If you have an online web-store or online presence of any kind, you need to be offering live chat 24/7.
You first thought is probably something along the lines of “I have customer service agents manning live chat during normal business hours!” In the online space, normal business hours don’t exist. Whatever your normal hours may be, they’re totally different to someone on the other side of the world. On top of that, many people likely want to visit your website after their normal business hours are finished and they have the free time. By not offering 24/7 support, you’re isolating a huge chunk of your market.
Given the prevalent need for constant customer service, why is it that so many companies still don’t offer around-the-clock support?
1. Lack of resources.
Yes, providing constant support comes with its costs. You need software, you need people to use the software, etc. However, you’re reducing operational deficiencies, you’re able to address problems as they arise, and you’re able to improve your up-time because you have people constantly working. If having people physically manning your live chat 24/7 isn’t realistic, consider an outsourced live chat solution, which ensures that you provide quality service, without needing to hire additional personnel. Free live chat software, which usually means a chatbot, can be another resource, though it should be used sparingly.

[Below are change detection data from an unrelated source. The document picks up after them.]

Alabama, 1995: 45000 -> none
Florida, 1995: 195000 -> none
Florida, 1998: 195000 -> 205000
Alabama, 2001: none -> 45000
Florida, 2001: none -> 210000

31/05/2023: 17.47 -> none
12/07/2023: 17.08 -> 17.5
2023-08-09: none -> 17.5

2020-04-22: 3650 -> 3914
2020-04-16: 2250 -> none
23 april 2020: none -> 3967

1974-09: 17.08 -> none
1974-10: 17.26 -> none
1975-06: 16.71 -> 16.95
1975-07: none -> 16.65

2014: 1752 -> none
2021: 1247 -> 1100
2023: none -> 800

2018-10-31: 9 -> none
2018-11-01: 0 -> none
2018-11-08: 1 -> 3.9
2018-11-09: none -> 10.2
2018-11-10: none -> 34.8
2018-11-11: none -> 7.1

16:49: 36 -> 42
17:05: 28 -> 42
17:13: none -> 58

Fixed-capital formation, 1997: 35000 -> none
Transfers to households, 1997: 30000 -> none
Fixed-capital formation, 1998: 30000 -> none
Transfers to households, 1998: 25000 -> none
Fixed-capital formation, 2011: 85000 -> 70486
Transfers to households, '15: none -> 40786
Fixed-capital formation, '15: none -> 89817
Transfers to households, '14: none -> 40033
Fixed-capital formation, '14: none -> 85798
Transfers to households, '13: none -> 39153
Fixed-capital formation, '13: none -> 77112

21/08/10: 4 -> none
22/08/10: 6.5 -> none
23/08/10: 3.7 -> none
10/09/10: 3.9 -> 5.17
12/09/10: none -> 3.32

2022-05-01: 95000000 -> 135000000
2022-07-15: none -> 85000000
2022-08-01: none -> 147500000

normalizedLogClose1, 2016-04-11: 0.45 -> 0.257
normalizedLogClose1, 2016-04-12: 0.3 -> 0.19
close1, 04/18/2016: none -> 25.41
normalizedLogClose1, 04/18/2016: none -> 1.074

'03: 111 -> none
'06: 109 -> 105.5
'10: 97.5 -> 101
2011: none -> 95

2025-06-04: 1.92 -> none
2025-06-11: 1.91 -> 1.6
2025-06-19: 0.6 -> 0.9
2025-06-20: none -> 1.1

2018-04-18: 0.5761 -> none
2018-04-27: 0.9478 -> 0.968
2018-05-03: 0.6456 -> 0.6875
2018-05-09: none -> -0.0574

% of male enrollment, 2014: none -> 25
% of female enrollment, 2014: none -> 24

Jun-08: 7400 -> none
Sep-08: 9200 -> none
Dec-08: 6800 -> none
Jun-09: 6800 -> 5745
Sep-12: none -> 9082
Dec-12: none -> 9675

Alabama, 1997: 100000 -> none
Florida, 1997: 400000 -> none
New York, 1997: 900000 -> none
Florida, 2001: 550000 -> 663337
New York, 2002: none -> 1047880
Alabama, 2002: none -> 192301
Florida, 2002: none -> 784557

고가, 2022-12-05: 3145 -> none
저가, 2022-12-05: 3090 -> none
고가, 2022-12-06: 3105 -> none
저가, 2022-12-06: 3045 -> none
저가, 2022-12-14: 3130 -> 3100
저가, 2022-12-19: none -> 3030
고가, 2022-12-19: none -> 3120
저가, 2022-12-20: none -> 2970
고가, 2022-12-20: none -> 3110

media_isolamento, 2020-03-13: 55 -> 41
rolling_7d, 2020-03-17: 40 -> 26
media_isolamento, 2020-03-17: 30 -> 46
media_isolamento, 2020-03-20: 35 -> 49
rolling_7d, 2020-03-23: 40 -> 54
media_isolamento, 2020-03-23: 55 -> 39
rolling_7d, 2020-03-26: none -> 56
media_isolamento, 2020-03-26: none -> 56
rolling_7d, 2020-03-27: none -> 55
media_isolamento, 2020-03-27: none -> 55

2. Fear of talking to their customers.
If this is what’s holding you back, then you’ve got bigger problems than not providing constant support. You should embrace every opportunity to talk to your customers! They can provide valuable feedback that will only help improve your business.
3. Thinking that a contact form or email is sufficient.
These forms often get lost in an inbox or never addressed, and it leaves customers feeling frustrated and hopeless. 24/7 chat means your customer can get their issues addressed immediately.
4. Too many requests.
Maybe you’re finding that you’re overwhelmed with live chat inquiries. This doesn’t mean you take away live chat for certain/all customers — it means you need to find the root of the issue. Maybe your product is too complicated or has a glaring bug– figure out where the majority of issues stem from, and work on resolving those, thus lessening the volume of requests that you receive.
5. Thinking customers are savvy enough to get all needed info from the website.
You need to strike a balance on your website, where you provide enough information without overloading site visitors. Odds are, you aren’t going to be able to answer every single questions/issue that someone has, so it’s not realistic to think that your website is providing sufficient information for your customers.
6. They think it’s too expensive.
You know what’s more expensive? Losing customers because you can’t provide the service they want.
So what are the consequences of not providing 24/7 support?
1. Angry dissatisfied customers.
This alone should scare you into offering 24/7 support. Your customers are the core of your business. Without customers, you have no business, period. Your main goal should be to keep them happy, and when customers can’t get answers and can’t get problems solved, they’ll be anything but happy.
2. Loss of customers to competitors providing 24/7 live chat.</ v>
Going along with dissatisfied customers, you run the risk of losing them to a competitor. Put yourself in the customer’s position: If two firms offer the same services at the same price, but one offers great, around-the-clock support, which would you choose?
3. Increased bounce rate on your website.
Once your customers see that they don’t have the option of getting help, they’ll likely leave your site entirely.
4. Delay in solving problems.
With 24/7 support, you’ll know about issues as soon as they arise, and you can get to work on fixing them. Without it, you could go hours (or days, on a weekend) without finding a problem that’s eating away at your bottom line.
In today’s fast-paced, digital world, customers don’t just expect great products, they expect great service too. Contact forms and passive customer service are no longer sufficient, and firms need to offer 24/7 customer support in order to stay competitive. Otherwise, customers will leave angry, dissatisfied, and ultimately find a competitor who offers them the support they want and expect.